■ Problem to solve ■
This exercise asks for an exact copy of every entry below, with pictures omitted.

■ Input records ■
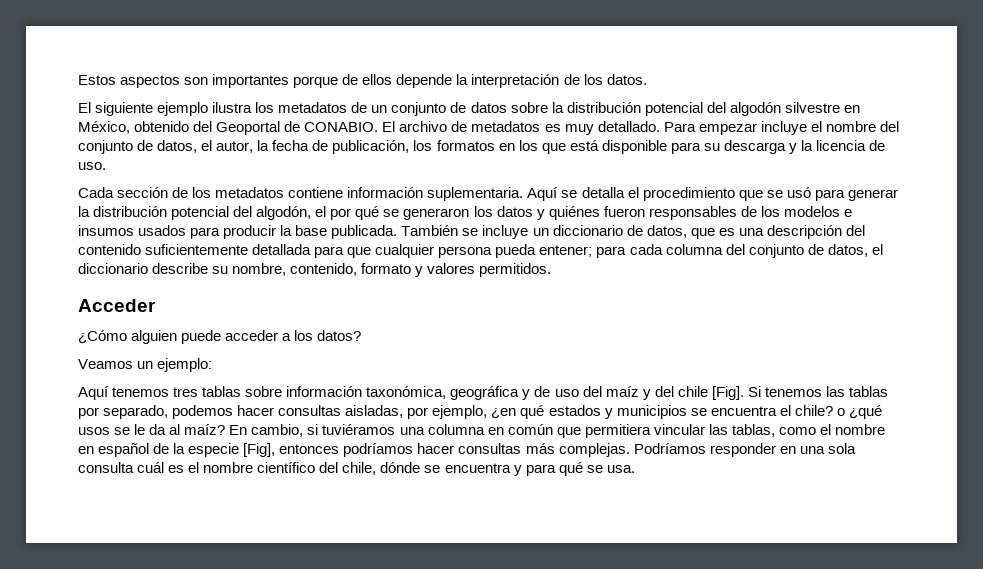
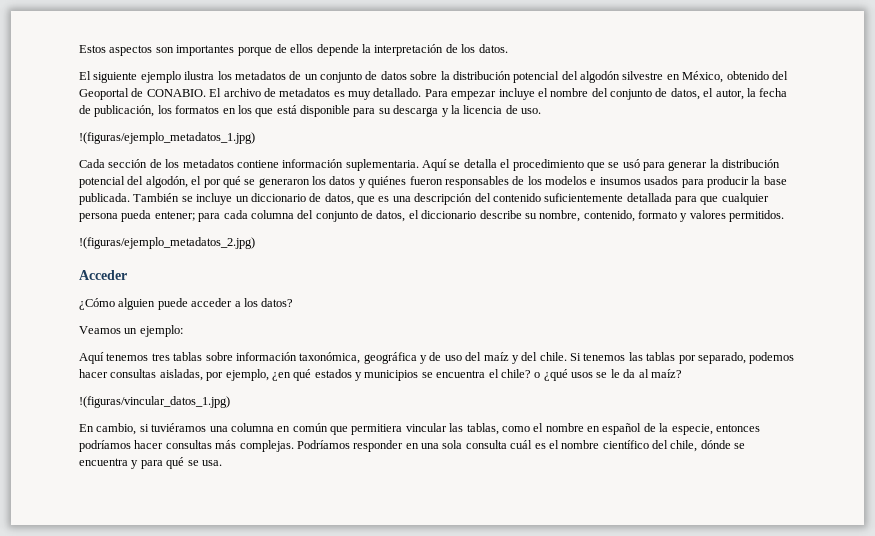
(106, 166) none -> [79,132,255,144] // !(figuras/ejemplo_metadatos_1.jpg)
(552, 270) none -> [79,237,255,249] // !(figuras/ejemplo_metadatos_2.jpg)
[677,386,744,400] chile [Fig]. -> [539,352,567,361] chile.
(226, 429) none -> [79,396,230,408] // !(figuras/vincular_datos_1.jpg) //
[188,443,276,457] especie [Fig], -> [671,424,713,435] especie,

■ Exercise answer ■
(106, 166) none -> [79,132,255,144] // !(figuras/ejemplo_metadatos_1.jpg)
(552, 270) none -> [79,237,255,249] // !(figuras/ejemplo_metadatos_2.jpg)
[677,386,744,400] chile [Fig]. -> [539,352,567,361] chile.
(226, 429) none -> [79,396,230,408] // !(figuras/vincular_datos_1.jpg) //
[188,443,276,457] especie [Fig], -> [671,424,713,435] especie,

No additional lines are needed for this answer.